En la aldea Quiakisuyal, más de 35 familias viven en ranchos de palos o cañas de carrizo, con piso de tierra; duermen en el suelo y, por la falta de recursos, cocinan en esos mismos ambientes, mientras carecen de lo esencial para alimentarse como granos, verduras y frutas.
Érick Villatoro, delegado de la PDH, lamentó que dos años después de haber monitoreado esa misma comunidad, la reducción de la brecha del subdesarrollo no avanza; por el contrario, las familias son más vulnerables.
Agregó que el Gobierno tiene la responsabilidad de brindar asistencia a los afectados. “Las autoridades deben garantizar la seguridad alimentaria, porque en estas familias se pudo comprobar que necesitan ayuda y deben ser incluidas en los programas de ayuda social”, dijo Villatoro.

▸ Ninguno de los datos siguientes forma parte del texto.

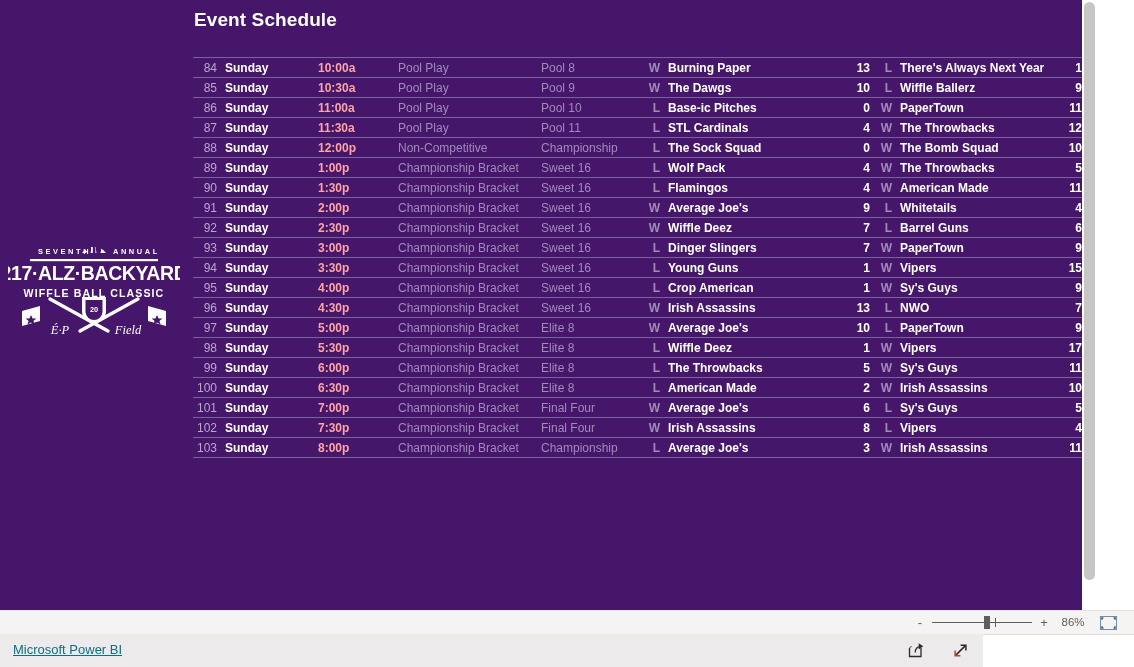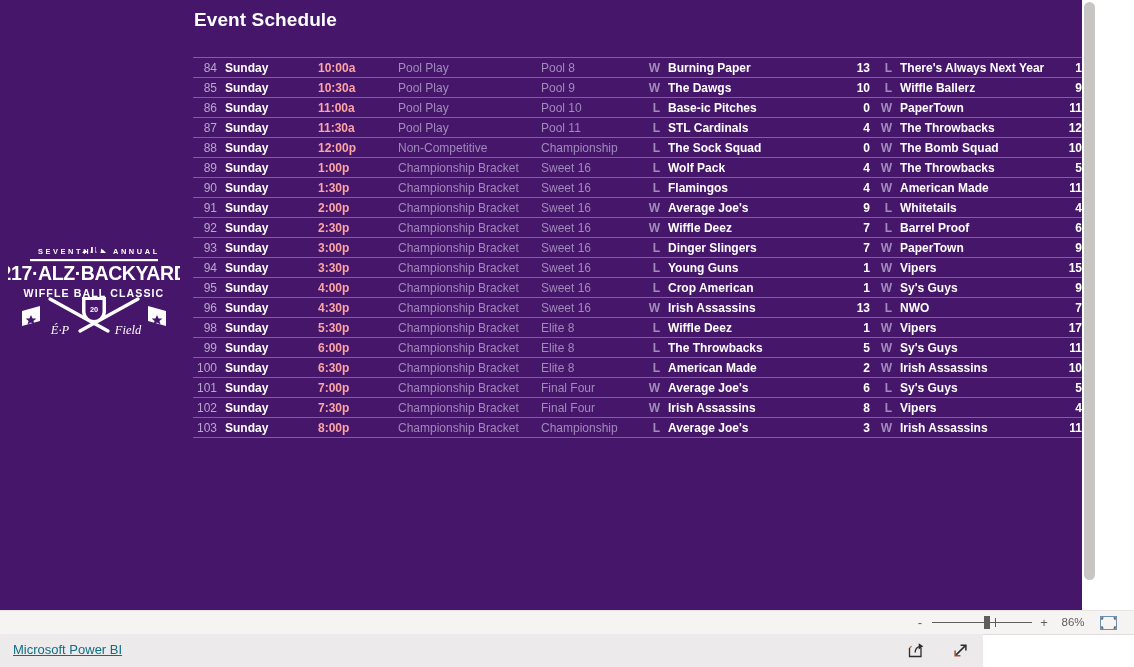--- a/index.html
+++ b/index.html
@@ -437,21 +437,21 @@
             <tr>
               <td class="cell-idx">92</td>
               <td class="cell-day">Sunday</td>
               <td class="cell-time">2:30p</td>
               <td class="cell-type">Championship Bracket</td>
               <td class="cell-round">Sweet 16</td>
               <td class="cell-wl">W</td>
               <td class="cell-team">Wiffle Deez</td>
               <td class="cell-score">7</td>
               <td class="cell-wl">L</td>
-              <td class="cell-team">Barrel Proof</td>
+              <td class="cell-team">Barrel Guns</td>
               <td class="cell-score">6</td>
             </tr>
             <tr>
               <td class="cell-idx">93</td>
               <td class="cell-day">Sunday</td>
               <td class="cell-time">3:00p</td>
               <td class="cell-type">Championship Bracket</td>
               <td class="cell-round">Sweet 16</td>
               <td class="cell-wl">L</td>
               <td class="cell-team">Dinger Slingers</td>
@@ -491,20 +491,33 @@
               <td class="cell-day">Sunday</td>
               <td class="cell-time">4:30p</td>
               <td class="cell-type">Championship Bracket</td>
               <td class="cell-round">Sweet 16</td>
               <td class="cell-wl">W</td>
               <td class="cell-team">Irish Assassins</td>
               <td class="cell-score">13</td>
               <td class="cell-wl">L</td>
               <td class="cell-team">NWO</td>
               <td class="cell-score">7</td>
+            </tr>
+            <tr>
+              <td class="cell-idx">97</td>
+              <td class="cell-day">Sunday</td>
+              <td class="cell-time">5:00p</td>
+              <td class="cell-type">Championship Bracket</td>
+              <td class="cell-round">Elite 8</td>
+              <td class="cell-wl">W</td>
+              <td class="cell-team">Average Joe's</td>
+              <td class="cell-score">10</td>
+              <td class="cell-wl">L</td>
+              <td class="cell-team">PaperTown</td>
+              <td class="cell-score">9</td>
             </tr>
             <tr>
               <td class="cell-idx">98</td>
               <td class="cell-day">Sunday</td>
               <td class="cell-time">5:30p</td>
               <td class="cell-type">Championship Bracket</td>
               <td class="cell-round">Elite 8</td>
               <td class="cell-wl">L</td>
               <td class="cell-team">Wiffle Deez</td>
               <td class="cell-score">1</td>

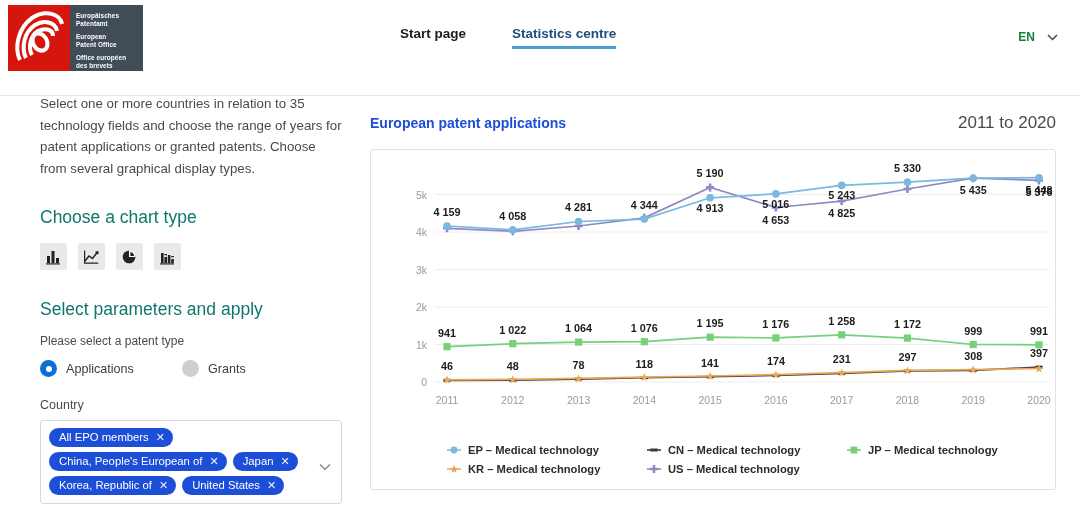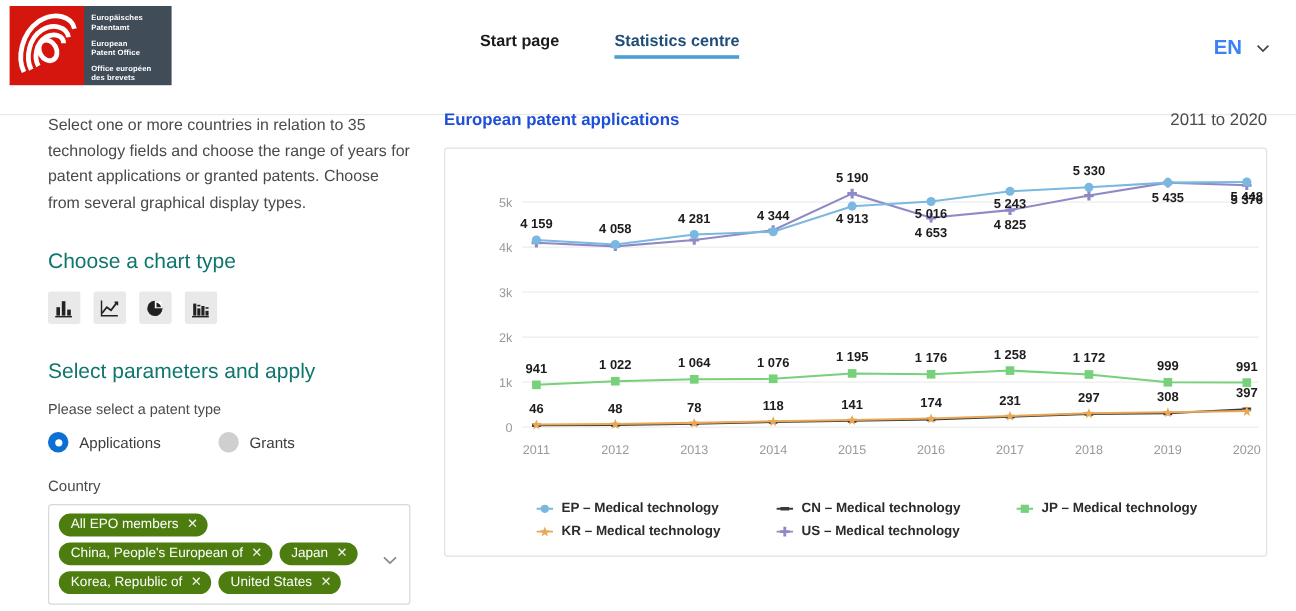--- a/index.html
+++ b/index.html
@@ -27,21 +27,21 @@
   .logo-txt p { margin-bottom: 5px; }
 
   .nav { position: absolute; left: 400px; top: 26px; display: flex; gap: 46px; align-items: flex-start;}
   .nav-item {
     font-size: 13.5px; font-weight: bold; color: #1b1b1b; cursor: pointer;
     padding-bottom: 5px; white-space: nowrap;
   }
   .nav-item.active { color: #1f4e79; border-bottom: 3px solid #4a9fd4; }
 
   .lang { position: absolute; right: 22px; top: 30px; display: flex; align-items: center; gap: 12px; cursor: pointer; }
-  .lang-code { font-size: 17px; font-weight: bold; color: #3b82f6; }
+  .lang-code { font-size: 12px; font-weight: bold; color: #15803d; }
   .chev { width: 11px; height: 7px; }
 
   
   .sidebar { position: absolute; left: 16px; top: 75px; width: 350px; height: 434px; padding: 18px 24px 0 24px; }
   .intro { font-size: 13.3px; line-height: 21.5px; color: #4a4a4a; }
   .h2 { font-size: 17.5px; font-weight: normal; color: #0f766e; }
   .h2.chart-type { margin-top: 28px; }
   .h2.params { margin-top: 29px; }
 
   .chart-types { display: flex; gap: 11px; margin-top: 15px; }
@@ -63,32 +63,32 @@
   .radio-label { font-size: 12.6px; color: #3d3d3d; }
 
   .country-label { font-size: 12.5px; color: #4a4a4a; margin-top: 21px; }
   .tag-box {
     margin-top: 8px; border: 1px solid #d8d8d8; border-radius: 3px;
     padding: 7px 8px 8px 8px; position: relative; width: 302px; min-height: 64px;
   }
   .tag-rows { display: flex; flex-direction: column; gap: 5px; width: 262px; }
   .tag-row { display: flex; gap: 6px; flex-wrap: nowrap; }
   .tag {
-    background: #4d7c0f; color: #ffffff; border-radius: 11px;
+    background: #1d4ed8; color: #ffffff; border-radius: 11px;
     font-size: 11.3px; padding: 3px 8px 4px 10px; display: flex; align-items: center;
     gap: 7px; white-space: nowrap; cursor: pointer;
   }
   .tag-x { font-size: 11px; line-height: 1; opacity: .92; }
   .tag-chev { position: absolute; right: 10px; top: 42px; width: 12px; height: 8px; cursor: pointer; }
 
   
   .main { position: absolute; left: 350px; top: 75px; width: 730px; height: 434px; padding: 16px 24px 0 20px; }
   .card-head { display: flex; align-items: baseline; justify-content: space-between; }
   .card-title { font-size: 14px; font-weight: bold; color: #1d4ed8; }
-  .card-range { font-size: 14px; color: #4a4a4a; }
+  .card-range { font-size: 17px; color: #4a4a4a; margin-top: 22px; }
   .chart-card {
     margin-top: 16px; border: 1px solid #e2e2e2; border-radius: 3px;
     width: 686px; height: 341px; background: #fff; position: relative; overflow: hidden;
   }
   .plot { position: absolute; left: 0; top: 0; width: 686px; height: 290px; }
   .legend {
     position: absolute; left: 76px; top: 294px; width: 600px;
     display: flex; flex-wrap: wrap; row-gap: 7px;
   }
   .legend-item { display: flex; align-items: center; gap: 7px; width: 200px; cursor: pointer; }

Aseguró que les pedirán informes a los ministerios de Salud, Educación y Agricultura, para verificar la asistencia que brindaron a esta comunidad durante los últimos dos años.
El delegado de la PDH refirió que en caso de que no se tenga evidencia de apoyo, empezarán las acciones correspondientes, ya que ellos enviaron el reporte para que se determinara la cantidad de personas que viven en condiciones de extrema pobreza.
Villatoro destacó que de nuevo solicitarán un censo para identificar a los más afectados para darles alimentos e insumos, además de oportunidades de acceso a fertilizantes y herramientas.
Otras penurias
Pese a que la comunidad se encuentra a menos de dos horas de la cabecera, para llegar se debe cruzar el río Negro, sin puente. Marta Nolares, maestra de preprimaria de la escuela de esta comunidad, expresó: “Es penosa la forma en que viven estas familias, porque no tienen qué comer. Además carecen de los servicios esenciales y acceso a la salud”.
La vecina Rogelia Recancoj comentó que en esta y otras comunidades cercanas algunos niños son vendidos por cerca de Q10 mil y muchas niñas son abusadas por familiares, ya que no quedan a cargo de ningún adulto después de que los padres viajan a Estados Unidos, por falta de empleo.
Marta Ixcoy, quien sostiene a cuatro niños, padece artritis y le cuesta mucho caminar al centro de Salud. “Mi esposo, cansado de las limitaciones en que vivimos, decidió viajar hace un año a Estados Unidos, y a la fecha desconozco su paradero. Ojalá algún día se acuerde de nosotros”, dijo.
La pobladora Ana Tarax, de 60 años, del caserío El Naranjo, relató: “Tenemos algo de comida solo cuando mi esposo hace algún trabajo en propiedades ajenas”.